▶ What you should do
Using the records below, write out only the lines from the line containing "left: 72px ->" up to and including the line containing "font-size: 32px ->", exactly, with no pictures.

▶ Data in this exercise
========================================================================

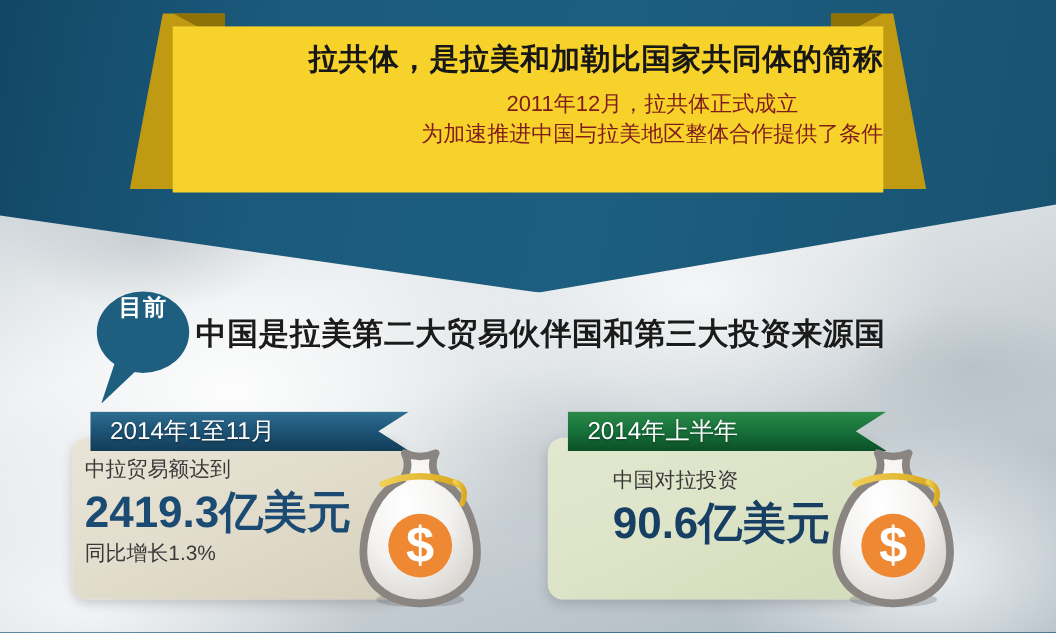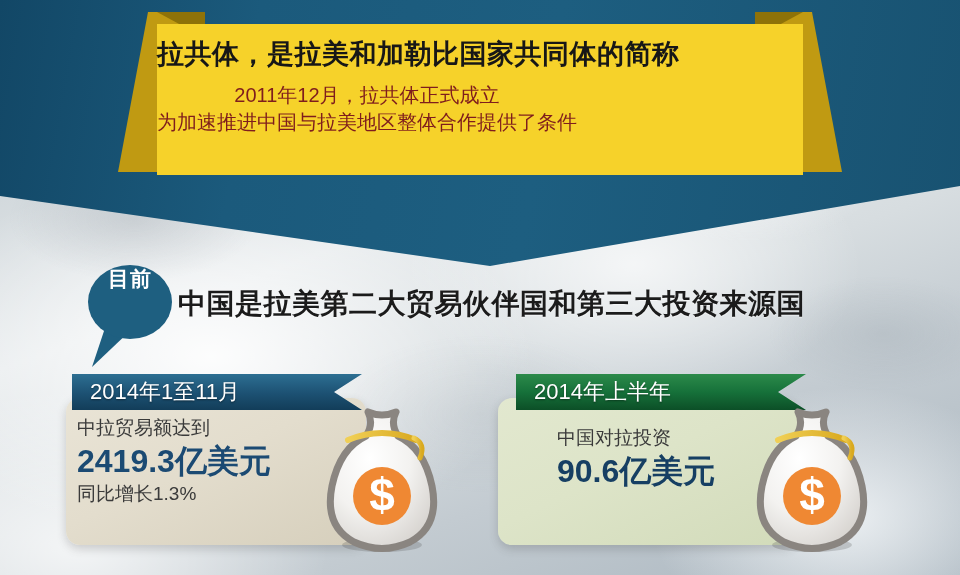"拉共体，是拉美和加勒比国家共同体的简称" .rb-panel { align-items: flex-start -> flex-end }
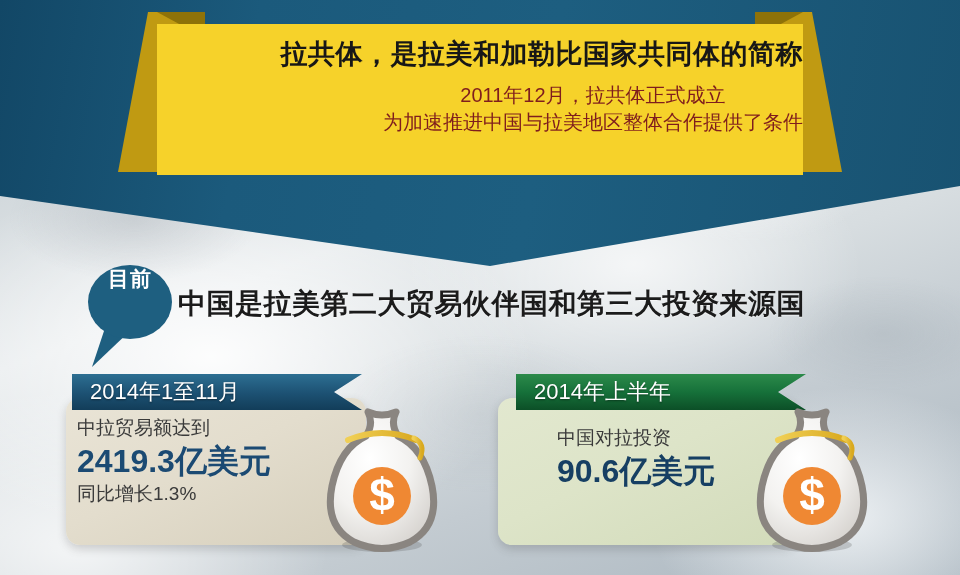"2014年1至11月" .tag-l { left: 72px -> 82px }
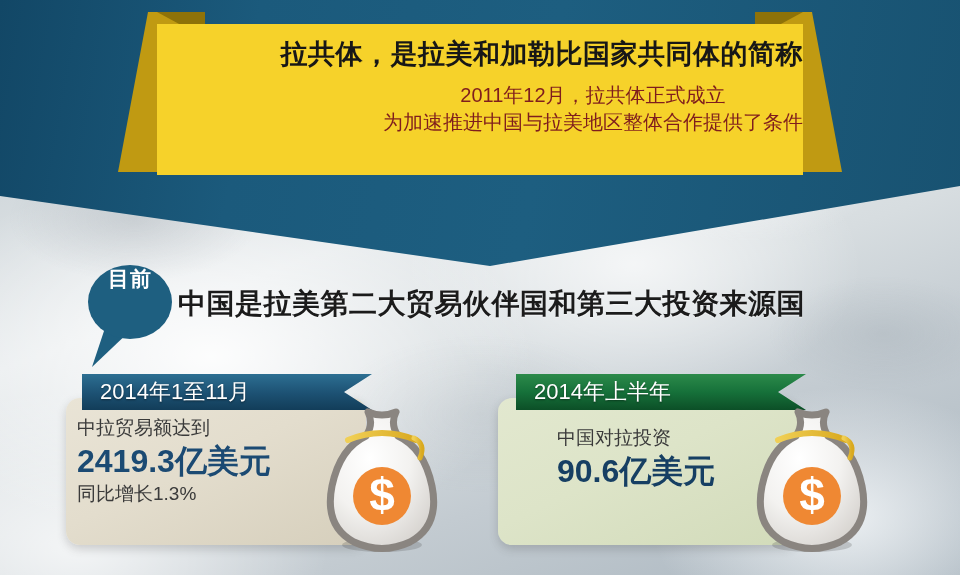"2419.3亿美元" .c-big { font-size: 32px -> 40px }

========================================================================

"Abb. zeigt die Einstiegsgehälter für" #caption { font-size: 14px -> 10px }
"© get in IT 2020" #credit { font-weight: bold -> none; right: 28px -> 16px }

========================================================================

▶ Exercise result
"2014年1至11月" .tag-l { left: 72px -> 82px }
"2419.3亿美元" .c-big { font-size: 32px -> 40px }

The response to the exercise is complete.